▸ **Problem**: Although the entries hold pictures, only their words are printed back, exactly as given.

BEGIN Source data

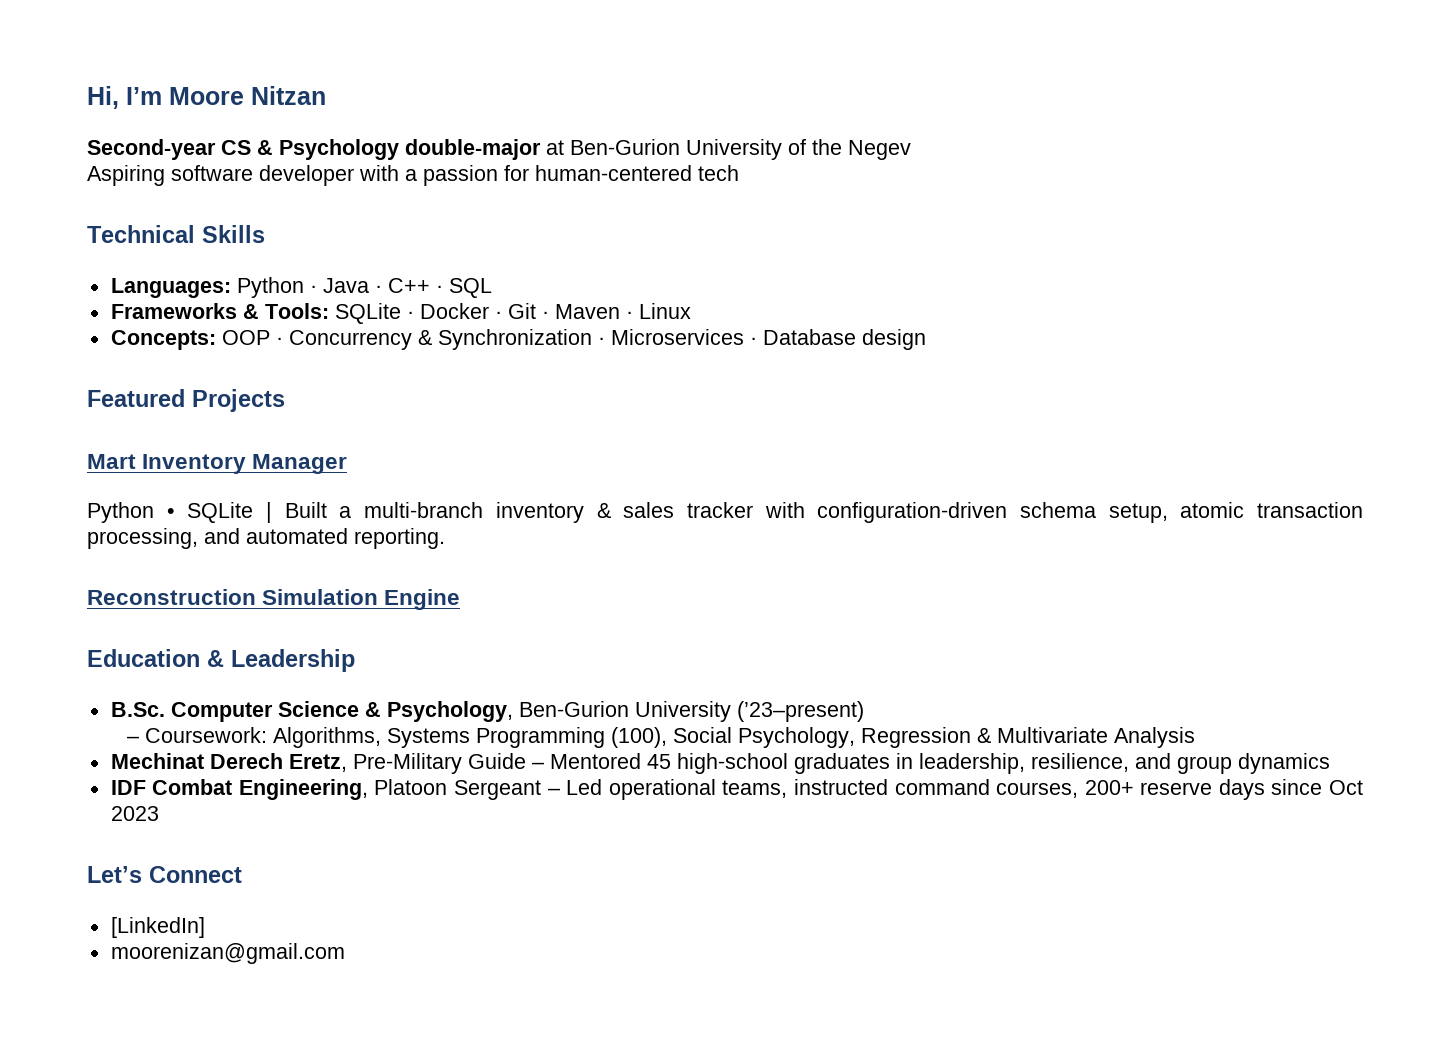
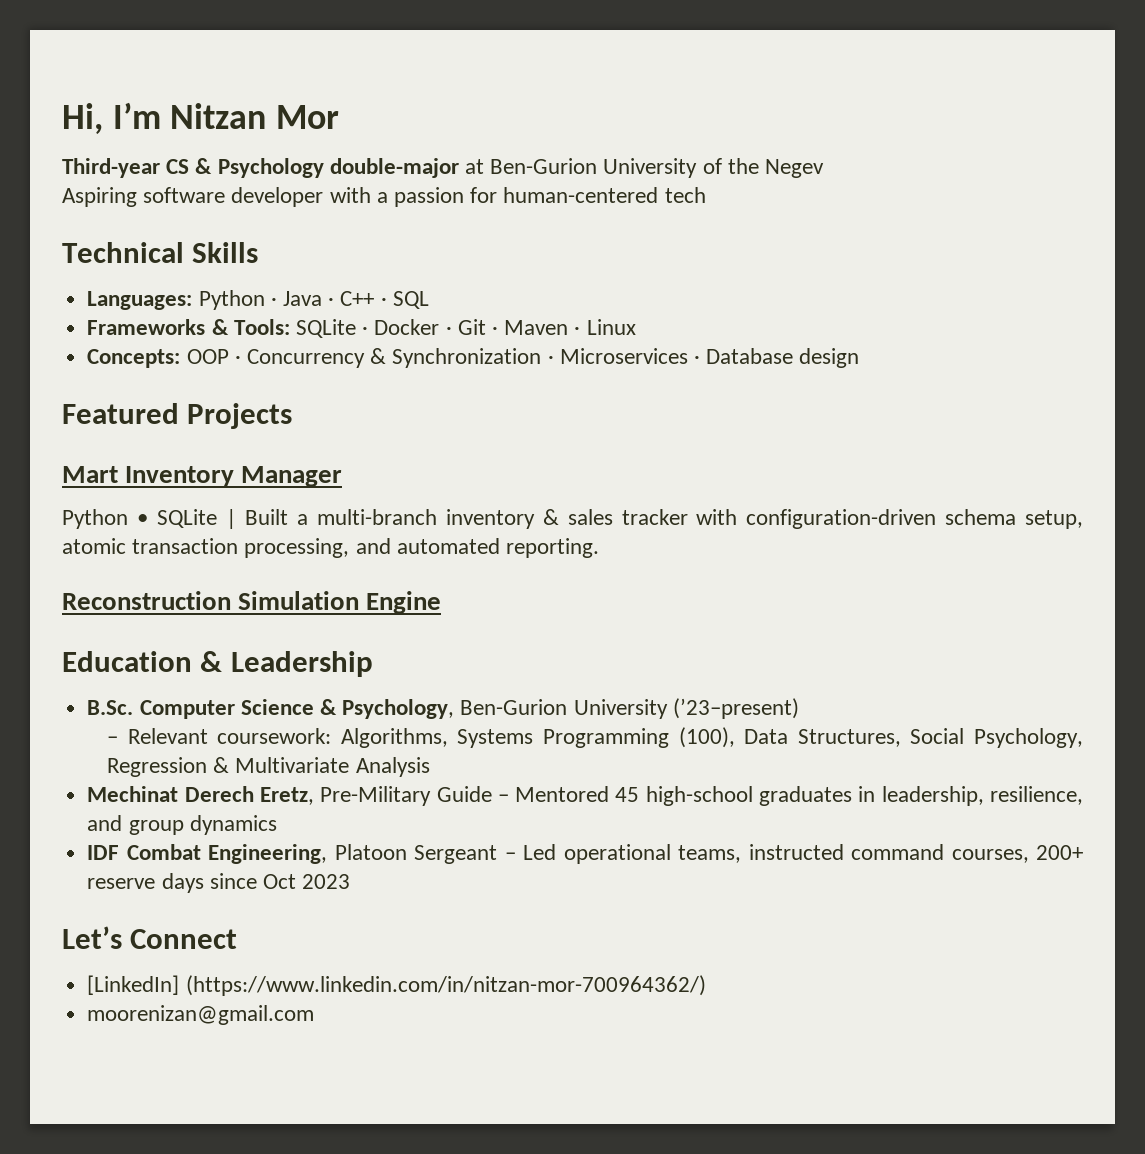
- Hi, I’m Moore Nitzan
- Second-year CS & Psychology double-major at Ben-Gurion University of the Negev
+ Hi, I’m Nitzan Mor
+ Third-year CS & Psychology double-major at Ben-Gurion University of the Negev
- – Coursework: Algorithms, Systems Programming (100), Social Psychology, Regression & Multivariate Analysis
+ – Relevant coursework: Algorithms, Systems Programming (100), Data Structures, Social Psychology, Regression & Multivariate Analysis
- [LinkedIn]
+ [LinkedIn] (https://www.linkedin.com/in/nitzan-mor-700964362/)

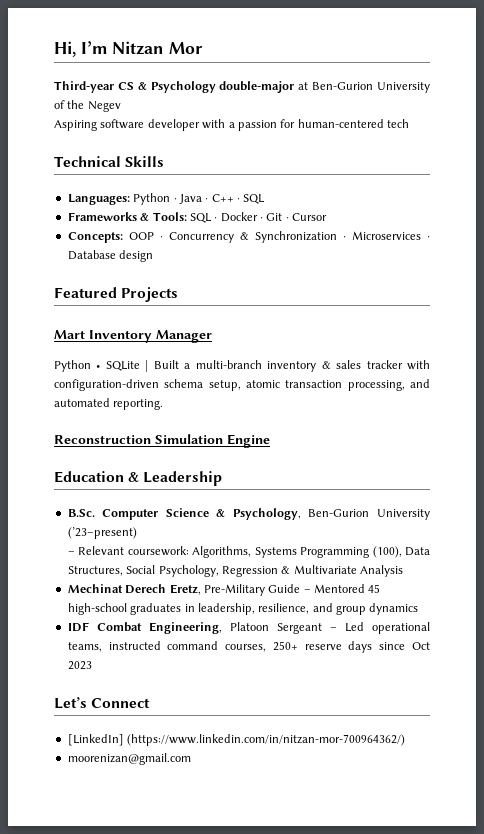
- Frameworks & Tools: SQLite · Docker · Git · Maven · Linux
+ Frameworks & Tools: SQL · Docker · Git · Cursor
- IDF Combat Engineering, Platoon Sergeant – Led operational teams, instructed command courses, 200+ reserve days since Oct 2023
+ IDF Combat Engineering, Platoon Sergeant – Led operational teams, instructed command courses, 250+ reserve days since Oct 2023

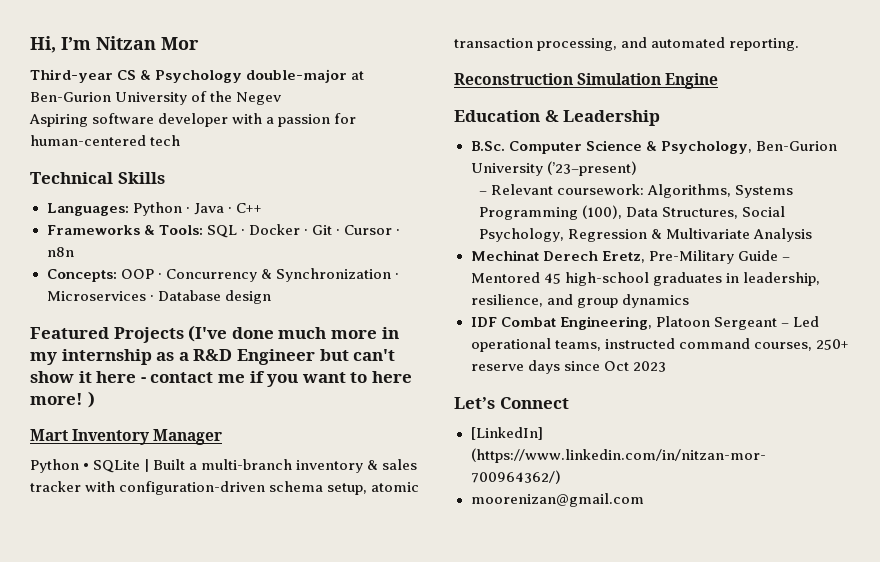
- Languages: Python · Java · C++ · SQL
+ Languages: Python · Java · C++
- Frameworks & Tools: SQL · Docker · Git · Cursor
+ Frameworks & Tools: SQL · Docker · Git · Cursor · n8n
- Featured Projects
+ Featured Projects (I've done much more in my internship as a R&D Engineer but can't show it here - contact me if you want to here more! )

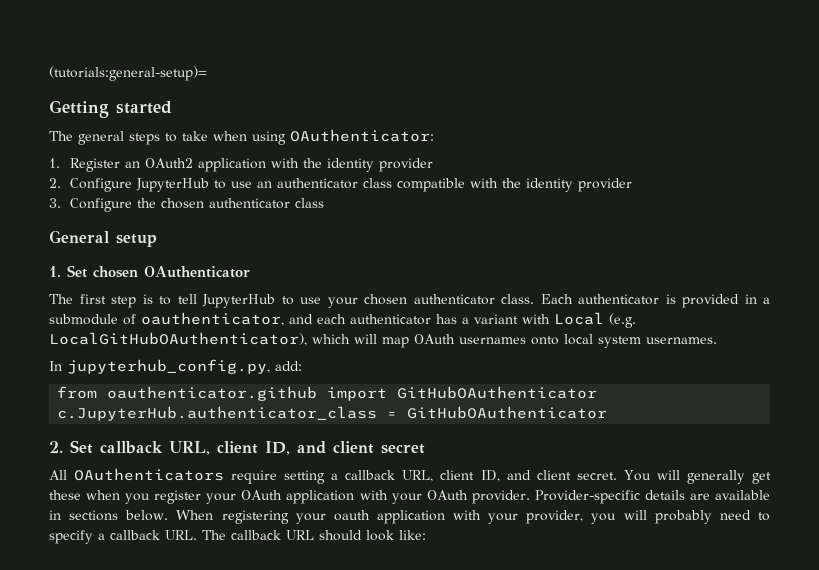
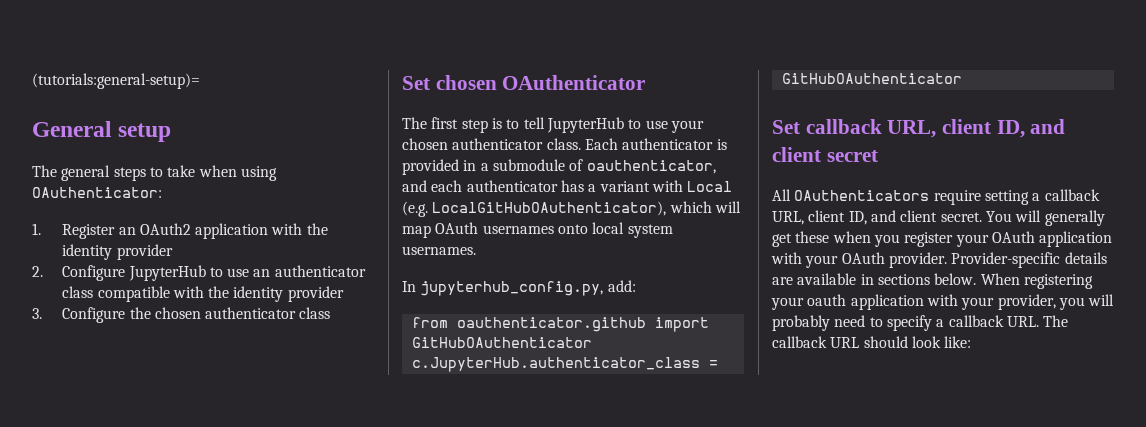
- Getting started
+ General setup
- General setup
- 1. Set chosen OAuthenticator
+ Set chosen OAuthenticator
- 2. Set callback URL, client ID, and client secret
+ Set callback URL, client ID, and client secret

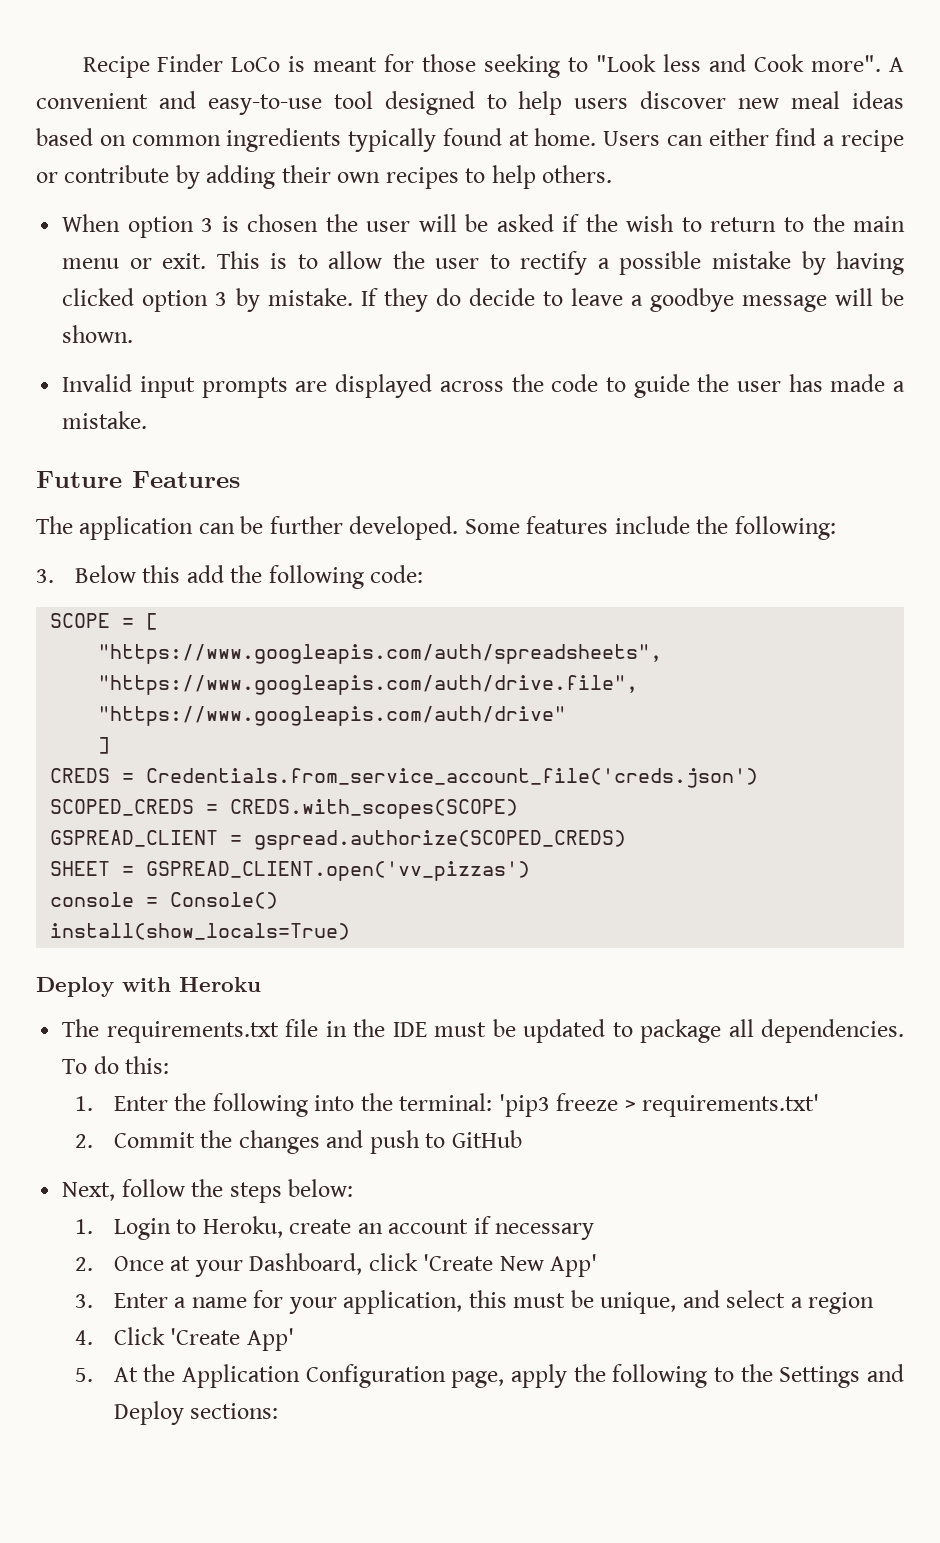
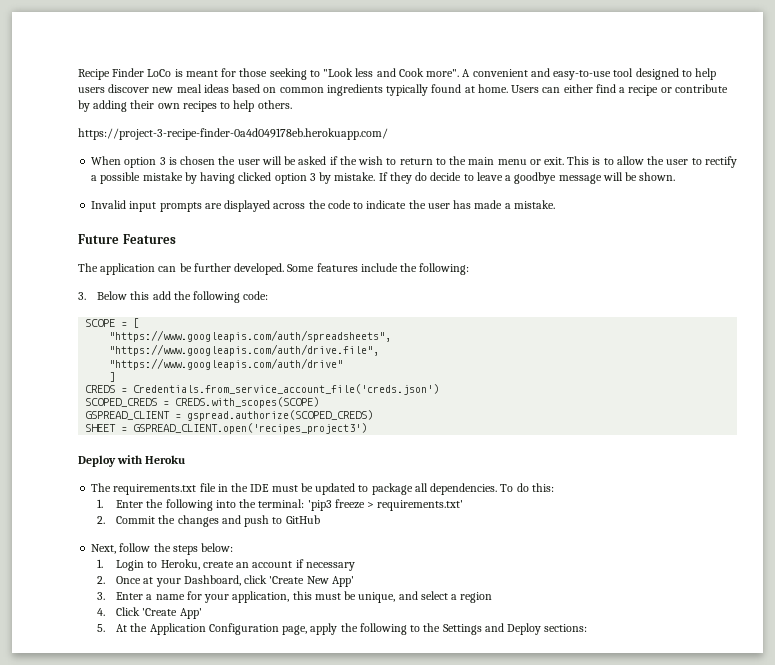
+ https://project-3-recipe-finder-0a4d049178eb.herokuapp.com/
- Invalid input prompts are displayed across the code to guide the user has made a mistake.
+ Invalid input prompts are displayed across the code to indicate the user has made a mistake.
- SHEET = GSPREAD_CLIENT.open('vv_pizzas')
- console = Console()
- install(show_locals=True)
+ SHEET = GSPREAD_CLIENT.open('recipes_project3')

END Source data

▸ **Answer box**:
- Hi, I’m Moore Nitzan
- Second-year CS & Psychology double-major at Ben-Gurion University of the Negev
+ Hi, I’m Nitzan Mor
+ Third-year CS & Psychology double-major at Ben-Gurion University of the Negev
- – Coursework: Algorithms, Systems Programming (100), Social Psychology, Regression & Multivariate Analysis
+ – Relevant coursework: Algorithms, Systems Programming (100), Data Structures, Social Psychology, Regression & Multivariate Analysis
- [LinkedIn]
+ [LinkedIn] (https://www.linkedin.com/in/nitzan-mor-700964362/)

- Frameworks & Tools: SQLite · Docker · Git · Maven · Linux
+ Frameworks & Tools: SQL · Docker · Git · Cursor
- IDF Combat Engineering, Platoon Sergeant – Led operational teams, instructed command courses, 200+ reserve days since Oct 2023
+ IDF Combat Engineering, Platoon Sergeant – Led operational teams, instructed command courses, 250+ reserve days since Oct 2023

- Languages: Python · Java · C++ · SQL
+ Languages: Python · Java · C++
- Frameworks & Tools: SQL · Docker · Git · Cursor
+ Frameworks & Tools: SQL · Docker · Git · Cursor · n8n
- Featured Projects
+ Featured Projects (I've done much more in my internship as a R&D Engineer but can't show it here - contact me if you want to here more! )

- Getting started
+ General setup
- General setup
- 1. Set chosen OAuthenticator
+ Set chosen OAuthenticator
- 2. Set callback URL, client ID, and client secret
+ Set callback URL, client ID, and client secret

+ https://project-3-recipe-finder-0a4d049178eb.herokuapp.com/
- Invalid input prompts are displayed across the code to guide the user has made a mistake.
+ Invalid input prompts are displayed across the code to indicate the user has made a mistake.
- SHEET = GSPREAD_CLIENT.open('vv_pizzas')
- console = Console()
- install(show_locals=True)
+ SHEET = GSPREAD_CLIENT.open('recipes_project3')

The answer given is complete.